Page 1 of 1

Parsing Names

Posted: Wed Jul 27, 2011 3:43 pm
by SUMAN CHILUVURI
I need to split this name into 3 fields even if there is no middle name

Names
Broyles,Keith T
Hammond,Edward J
Bullock,Monica
Poston Jr.,Hugh O

Result

Code: Select all

firstname   lastname  middlename
Broyles     Keith     T
Bullock     Monica
I am facing difficulty if the name does not have a middle name
can any one please give me the syntax.

datastage or sql query any thing is ok.

Moderator: subject changed

Posted: Wed Jul 27, 2011 4:34 pm
by chulett
Please choose more meaningful subjects for your posts, one that is actually related to the question being asked.

As to your issue, spell out in words - regardless of the tool used - the process of parsing the name and rules for determining if a middle name is present or not. Once you do, how you would attempt to do this in DataStage should be much clearer.

Posted: Wed Jul 27, 2011 5:19 pm
by ray.wurlod
Does the comma always appear?

How will you handle:
WILLIAMS, Mary-Jane Fiona
WILLIAMS, Mary Jane Fiona
WILLIAMS Mary-Jane
DE WORDE, William
DE WORDE William

Posted: Wed Jul 27, 2011 5:35 pm
by chulett
ray.wurlod wrote:Does the comma always appear?
I certainly hope so. :wink:

Posted: Wed Jul 27, 2011 7:34 pm
by ray.wurlod
It's important to know. Otherwise, what is the family name of DENNIS JAMES or JAMES DENNIS ?

Is there a business rule that explains how to handle names in which the comma is not present?

What if there are two commas? GATES, III, WILLIAM F

What if there are three commas? SCHULTZ, JR, Charles, Admiral

BUSINESS RULES!!!

Posted: Thu Jul 28, 2011 9:53 am
by SUMAN CHILUVURI
Comma always appears after the last name.

Posted: Thu Jul 28, 2011 10:16 am
by FranklinE
This is a delimiter problem, and the root cause is the rules (or lack of them) at the data source.

If the main record delimiter is a comma, parse into last-name and first-middle. If there will always be a single space between the first name and middle name (full or initial), reparse first-middle into first-name and middle-name with space as the delimiter.
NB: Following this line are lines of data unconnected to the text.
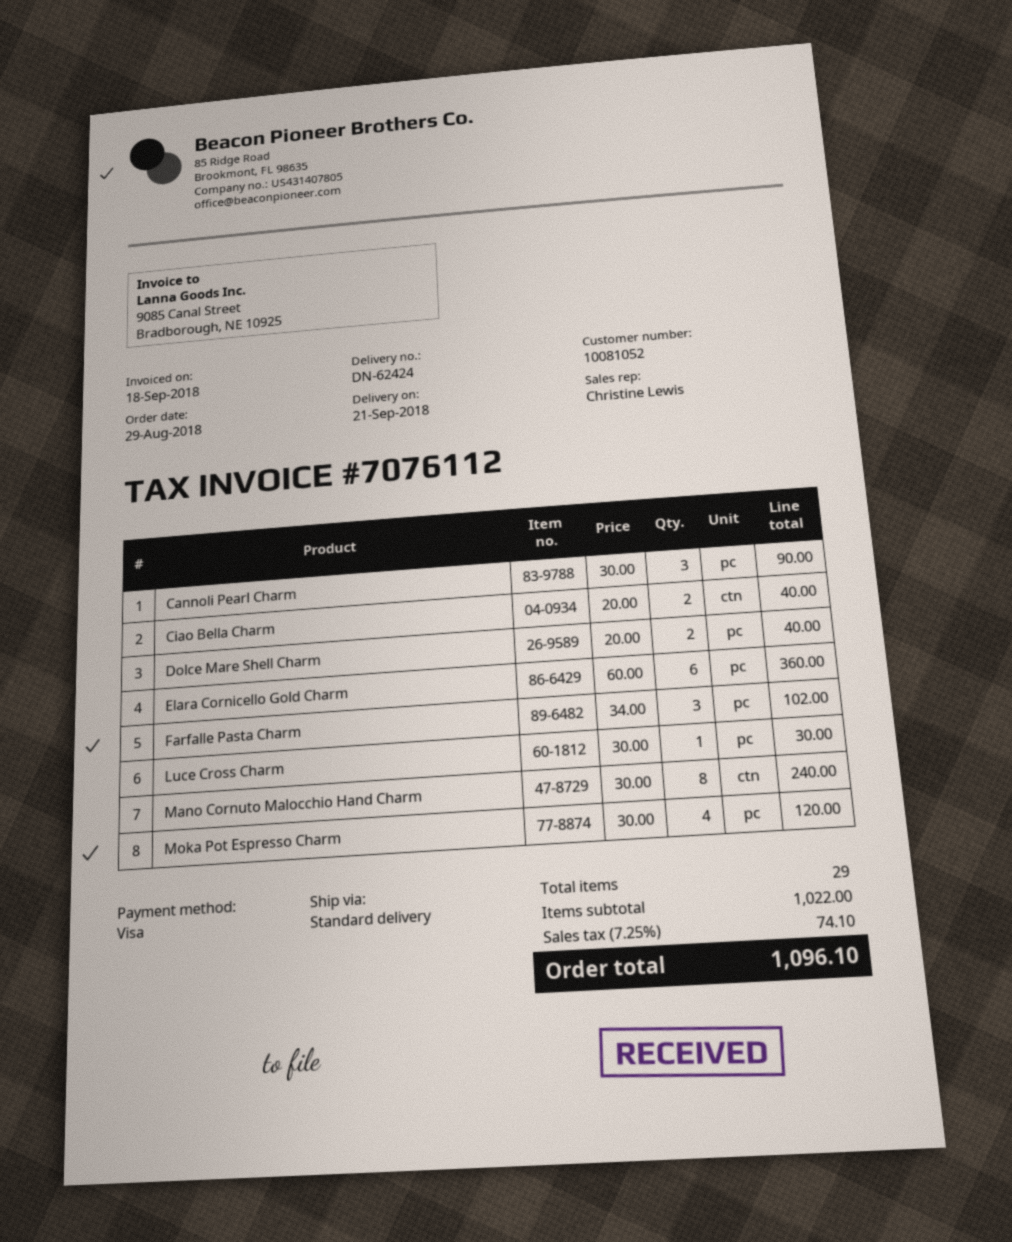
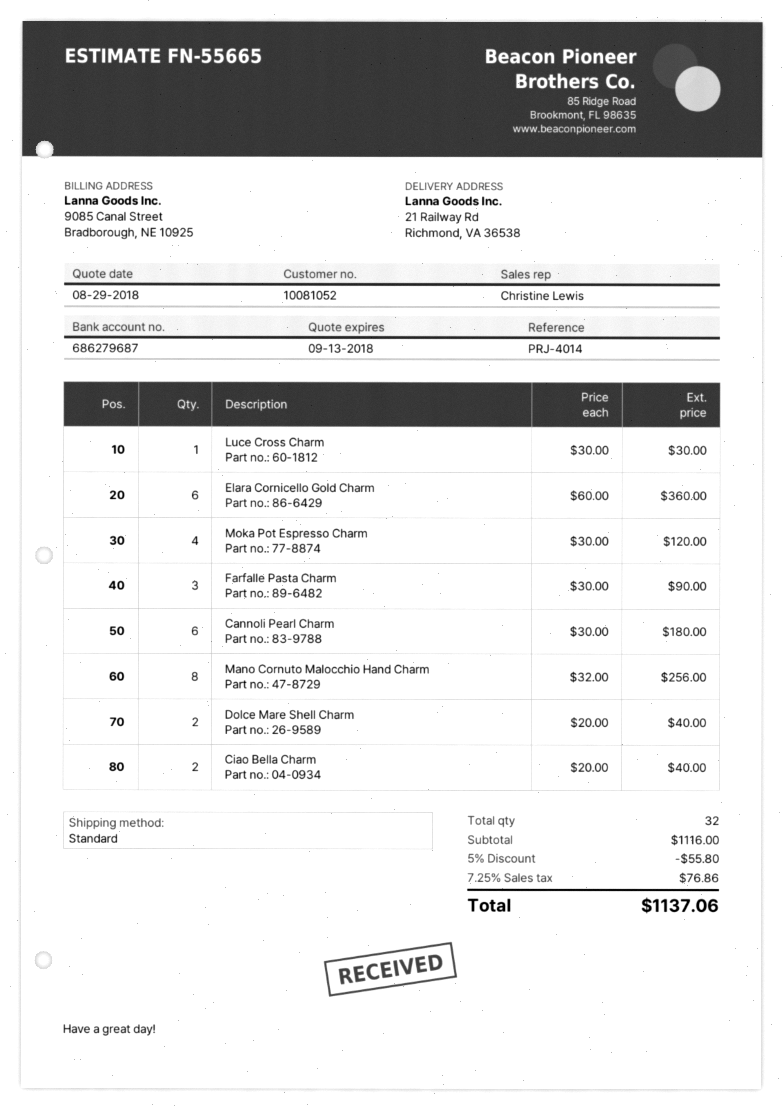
Cannoli Pearl Charm: 3 x 30.00 = 90.00 -> 6 x 30.00 = 180.00
Farfalle Pasta Charm: 3 x 34.00 = 102.00 -> 3 x 30.00 = 90.00
Mano Cornuto Malocchio Hand Charm: 8 x 30.00 = 240.00 -> 8 x 32.00 = 256.00
total quantity: 29 -> 32
subtotal: 1022.00 -> 1116.00
discount: none -> 5% = 55.80
tax: 7.25% = 74.10 -> 7.25% = 76.86
total: 1096.10 -> 1137.06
You main problem is that you cannot code for humans who are allowed to change their minds about how they enter data. With valid variations in names like compound names with a space in between, you see the problem. It can be solved only by imposing requirements at the data entry point and refusing to accept exceptions.

Posted: Thu Jul 28, 2011 4:48 pm
by ray.wurlod
... or using something like QualityStage to figure it out based on known first names. But even that's not 100%. Can't be, because parents go on inventing new names for their children.